Databases provide a critical aspect of psiTurk, as they store data from experiments and help to prevent the same user from completing your experiment more than once. Databases provide an important function for web-based experiments – Because multiple people can complete your experiment at the same time, you need a system which can simultaneously write/read data. Databases are optimized for this type of environment and are thus very useful for experiments.
psiTurk can integrate with any database that is compatible with SQLAlchemy.
database_url – For details on how to configure databases in config.txt
Perhaps the simplest quickstart solution is to use SQLite. This database solution writes to a local file on the same computer as is running the psiTurk server.
To use a SQLite data base, simply set the database_url field in your local configuration file (config.txt):
database_url = sqlite:///FILENAME.db
where FILENAME is of your choosing. By default, psiTurk sets this like this:
database_url = sqlite:///participants.db
This will make a SQLite database file in the top-level folder of your project. If you change the database_url and restart psiTurk, a new database corresponding to the new filename will be created. If you set it to an existing file name, psiTurk will attempt to connect to this database.

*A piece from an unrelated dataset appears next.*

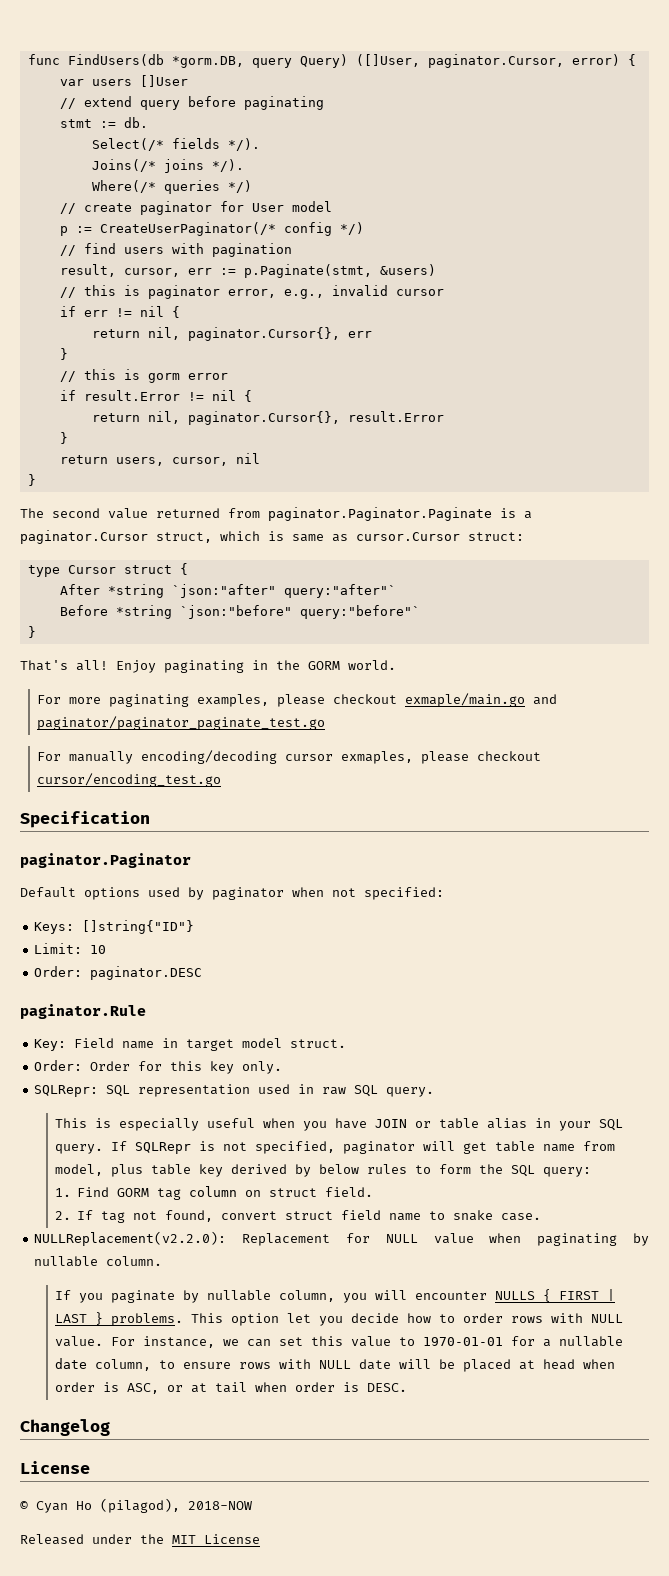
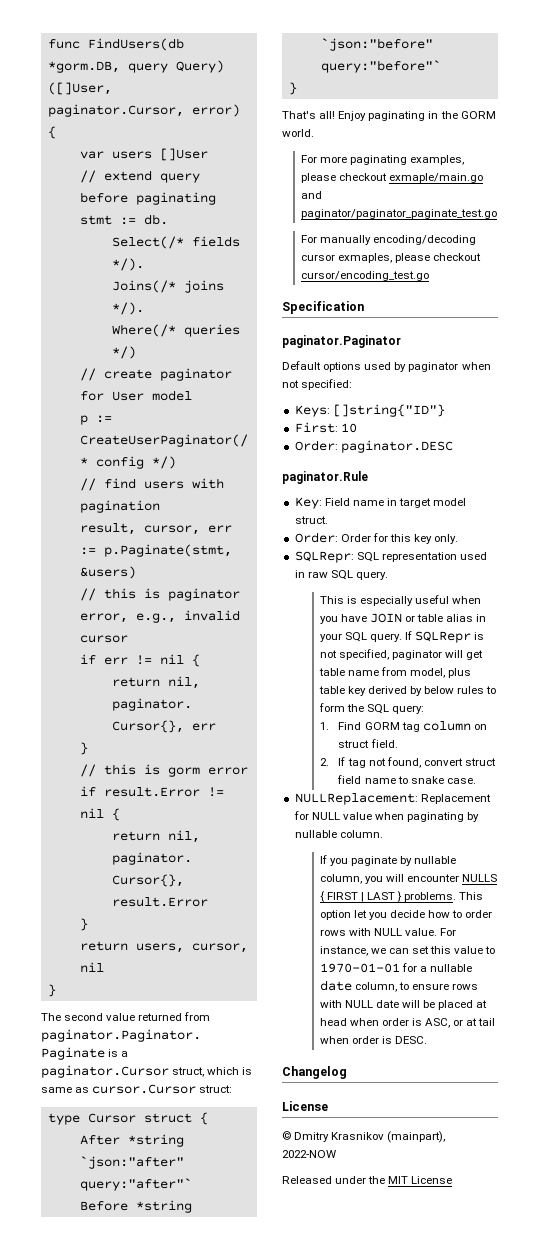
[34,943,83,954] Limit: -> [294,422,338,433] First:
[34,1231,227,1246] NULLReplacement(v2.2.0): -> [294,793,418,805] NULLReplacement:
[36,1498,252,1513] Cyan Ho (pilagod), 2018-NOW -> [294,1131,446,1143] [282,1150,336,1158] Dmitry Krasnikov (mainpart), 2022-NOW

It is best to do this while the server is not running (note in this example the “server” status says “off”). If you change this while the server is running you will need to type:
[psiTurk server:on mode:sdbx #HITs:0]$ server restart
While great for development and debugging, SQLite has a number of important downsides for deploying experiments. In particular, SQLite does not allow concurrent access to the database, so if the locks work properly, simultaneous access (say, from multiple users submitting their data at the same time) could destabilize your database. In the worst scenario, the database could become corrupted, resulting in data loss.
As a result, we recommend using a more robust database solution when actually running your experiment.
However, SQLite is a good solution particularly for initial testing. It is also possible to try to “throttle” the rate of signups on Mechanical Turk (by only posting one assignment slot at a time) so that database errors are less likely using SQLite.
SQLite database are fine for local testing but more robust databases like MySQL are recommended especially if you plan to run many participants simultaneously. Again, any server compatible with SQLAlchemy can be used.
The Heroku free tier includes access to a postgresql database. See Running psiTurk on Heroku.
Similar to postgresql on Heroku, another robust solution is to set up a MySQL database. psiTurk’s reliance on SQLAlchemy for interfacing with database which means it is easy to switch between MySQL, PostgreSQL, or SQLite.
For example, to use an existing MySQL database:
database_url = mysql://USERNAME:PASSWORD@HOSTNAME:PORT/DATABASE
where USERNAME and PASSWORD are your access credentials for the database, HOSTNAME is the DNS entry or IP address for the database, PORT is the port number (default is 3306) and DATABASE is the name of the database on the server.
Use 127.0.0.1 as the HOSTNAME for a database running locally to the psiTurk server rather than ‘localhost’. Mysql treats the HOSTNAME ‘localhost’ as a special case in Unix-based systems and will cause the psiTurk server to fail to boot.
Here’s an example of setting up a minimal MySQL database for use with psiTurk:
$ mysql -uroot -p mysql> CREATE USER 'your_username'@'localhost' IDENTIFIED BY 'your_password'; Query OK, 0 rows affected (0.03 sec) mysql> CREATE DATABASE your_database; Query OK, 1 row affected (0.01 sec) mysql> GRANT ALL PRIVILEGES ON your_database.* TO 'your_username'@'localhost'; Query OK, 0 rows affected (0.00 sec)
where your_username, your_password and your_database match the USERNAME, PASSWORD and DATABASE specified in config.txt’s database_url variable.
The table specified in config.txt:
assignment_table_name = turkdemo
…will be created automatically when running the psiturk shell. In addition several other tables are automatically created to manage other aspects of task scheduling and hit management (see the hits_table_name, campaigns_table_name, and jobs_table_name options in config.txt).
MySQL is (fairly) easy to install and free. However, a variety of web hosting services offer managed MySQL databases. Some are even free.